▼

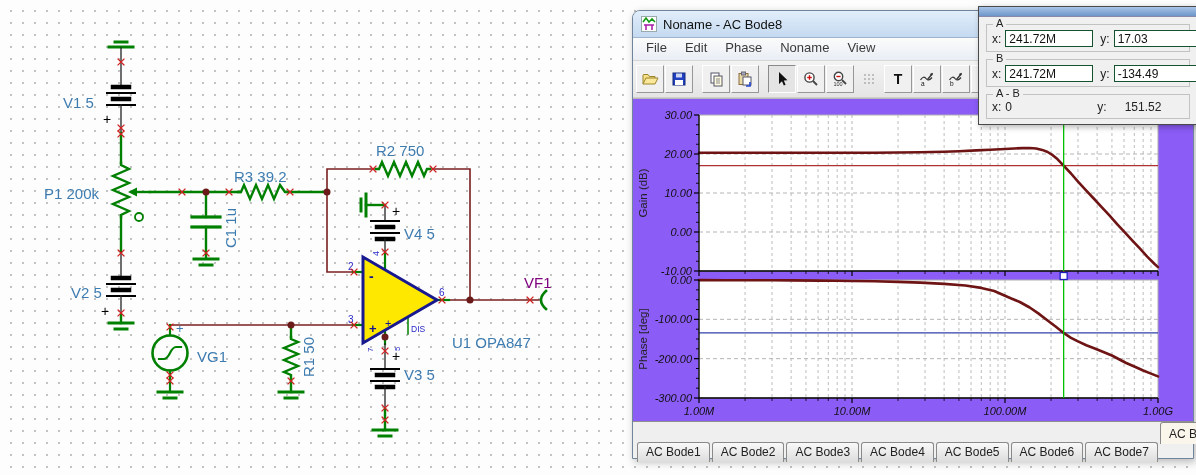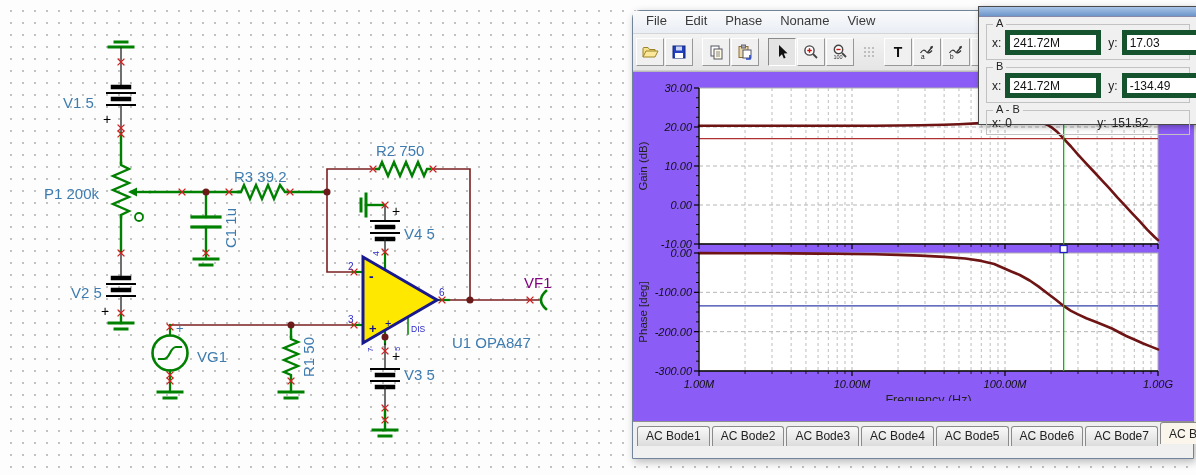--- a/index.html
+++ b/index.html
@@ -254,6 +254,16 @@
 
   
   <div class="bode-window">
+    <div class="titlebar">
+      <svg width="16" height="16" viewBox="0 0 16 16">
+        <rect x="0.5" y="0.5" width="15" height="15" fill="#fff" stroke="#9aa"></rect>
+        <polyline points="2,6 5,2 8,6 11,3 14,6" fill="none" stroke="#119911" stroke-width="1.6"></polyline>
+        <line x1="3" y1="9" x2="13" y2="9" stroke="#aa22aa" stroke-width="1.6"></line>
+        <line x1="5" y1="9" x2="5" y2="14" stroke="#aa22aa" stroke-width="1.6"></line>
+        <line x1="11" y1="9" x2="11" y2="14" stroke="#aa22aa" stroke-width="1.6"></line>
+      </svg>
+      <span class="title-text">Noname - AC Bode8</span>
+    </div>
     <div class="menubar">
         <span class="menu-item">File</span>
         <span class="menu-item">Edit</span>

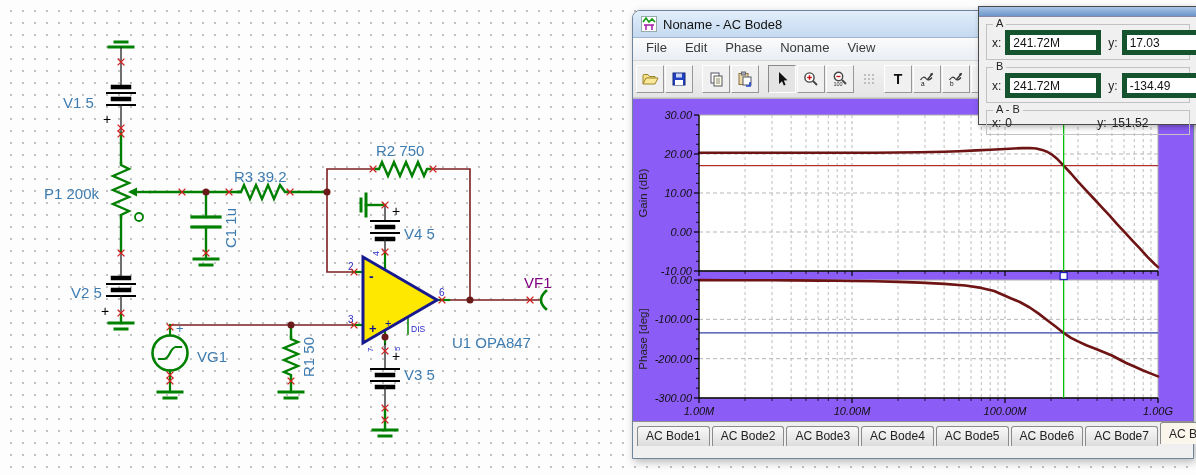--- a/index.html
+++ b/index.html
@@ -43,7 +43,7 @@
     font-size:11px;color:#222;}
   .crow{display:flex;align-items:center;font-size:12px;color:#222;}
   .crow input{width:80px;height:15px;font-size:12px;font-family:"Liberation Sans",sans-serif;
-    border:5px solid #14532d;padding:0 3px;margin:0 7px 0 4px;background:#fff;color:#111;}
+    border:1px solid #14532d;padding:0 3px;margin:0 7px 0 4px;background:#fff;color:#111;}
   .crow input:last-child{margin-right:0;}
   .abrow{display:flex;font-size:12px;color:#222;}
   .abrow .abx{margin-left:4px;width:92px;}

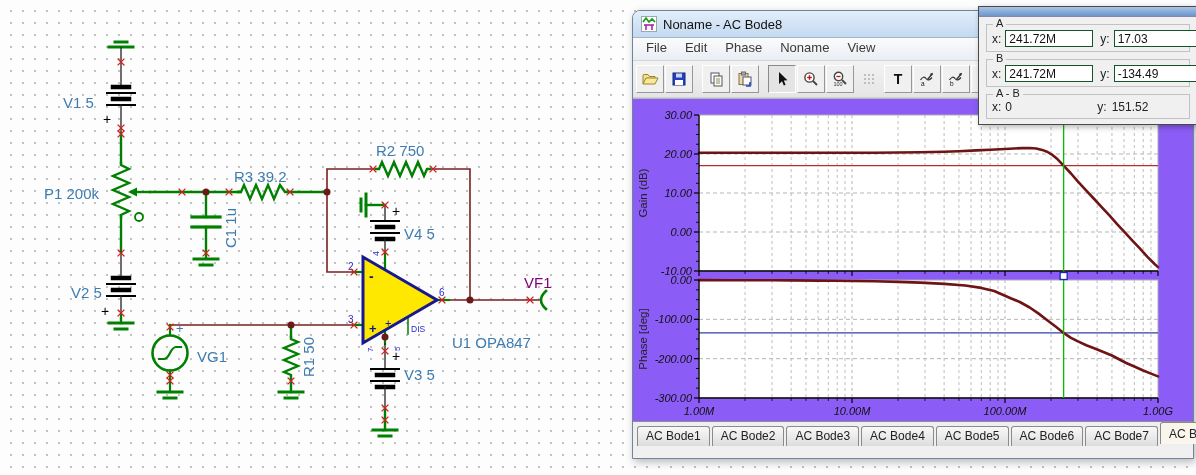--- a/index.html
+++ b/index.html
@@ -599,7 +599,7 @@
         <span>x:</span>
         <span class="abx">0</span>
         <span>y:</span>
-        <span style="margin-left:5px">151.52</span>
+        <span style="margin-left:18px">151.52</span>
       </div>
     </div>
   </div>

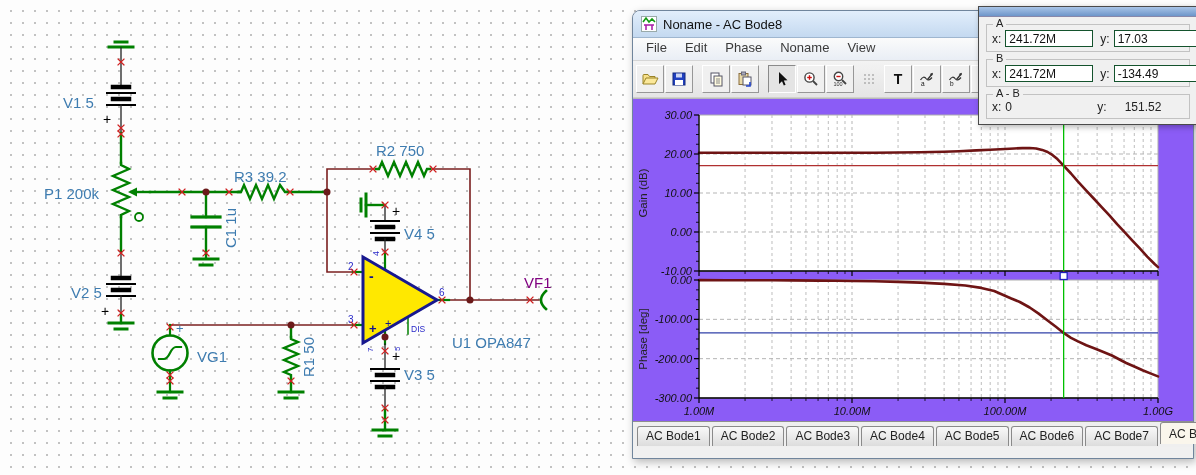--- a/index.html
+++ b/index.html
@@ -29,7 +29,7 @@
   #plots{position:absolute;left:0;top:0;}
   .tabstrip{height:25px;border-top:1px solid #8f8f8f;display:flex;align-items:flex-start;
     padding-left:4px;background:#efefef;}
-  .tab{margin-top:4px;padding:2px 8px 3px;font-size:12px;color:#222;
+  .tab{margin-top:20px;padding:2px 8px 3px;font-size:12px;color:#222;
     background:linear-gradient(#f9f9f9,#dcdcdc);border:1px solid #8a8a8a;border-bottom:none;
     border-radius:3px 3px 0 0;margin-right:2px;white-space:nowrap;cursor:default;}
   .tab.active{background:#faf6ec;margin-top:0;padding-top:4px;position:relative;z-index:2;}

▲
▼

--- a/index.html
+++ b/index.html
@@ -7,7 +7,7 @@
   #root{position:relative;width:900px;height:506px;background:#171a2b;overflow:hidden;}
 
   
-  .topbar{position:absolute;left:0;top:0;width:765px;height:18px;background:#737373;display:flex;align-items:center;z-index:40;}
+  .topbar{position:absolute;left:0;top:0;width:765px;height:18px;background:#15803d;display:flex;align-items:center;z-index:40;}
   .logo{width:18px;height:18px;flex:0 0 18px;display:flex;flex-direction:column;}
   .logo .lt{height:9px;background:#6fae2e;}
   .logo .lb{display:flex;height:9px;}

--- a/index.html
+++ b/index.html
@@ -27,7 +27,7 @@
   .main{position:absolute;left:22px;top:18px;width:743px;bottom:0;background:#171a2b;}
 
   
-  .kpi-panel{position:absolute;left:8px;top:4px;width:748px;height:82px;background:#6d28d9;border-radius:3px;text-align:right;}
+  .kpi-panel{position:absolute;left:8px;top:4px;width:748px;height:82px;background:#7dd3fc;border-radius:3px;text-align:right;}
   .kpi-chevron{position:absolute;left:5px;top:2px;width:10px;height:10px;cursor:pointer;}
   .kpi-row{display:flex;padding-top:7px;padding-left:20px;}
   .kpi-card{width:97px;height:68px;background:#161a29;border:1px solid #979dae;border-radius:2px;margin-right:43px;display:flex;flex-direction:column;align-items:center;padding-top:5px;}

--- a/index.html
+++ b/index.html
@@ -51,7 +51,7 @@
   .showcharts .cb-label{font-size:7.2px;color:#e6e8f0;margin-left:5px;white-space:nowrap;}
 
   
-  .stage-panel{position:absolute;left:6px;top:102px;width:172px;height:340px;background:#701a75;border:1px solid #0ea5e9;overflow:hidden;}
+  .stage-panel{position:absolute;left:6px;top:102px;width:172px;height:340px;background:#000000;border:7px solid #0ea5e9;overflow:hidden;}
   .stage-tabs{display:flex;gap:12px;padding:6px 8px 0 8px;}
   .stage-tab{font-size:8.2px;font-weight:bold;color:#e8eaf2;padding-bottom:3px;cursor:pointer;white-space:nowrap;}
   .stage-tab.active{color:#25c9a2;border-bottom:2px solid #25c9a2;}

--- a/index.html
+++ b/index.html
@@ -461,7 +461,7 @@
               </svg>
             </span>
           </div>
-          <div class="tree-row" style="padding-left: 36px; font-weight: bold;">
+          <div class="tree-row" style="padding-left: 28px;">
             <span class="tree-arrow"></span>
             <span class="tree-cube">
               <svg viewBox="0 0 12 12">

▲

◆ **WHAT YOU SHOULD DO**
In the material, find each line with the word "bold" and list it.

◆ **TASK ANSWER**
   .stage-tab{font-size:8.2px;font-weight:bold;color:#e8eaf2;padding-bottom:3px;cursor:pointer;white-space:nowrap;}
-          <div class="tree-row" style="padding-left: 36px; font-weight: bold;">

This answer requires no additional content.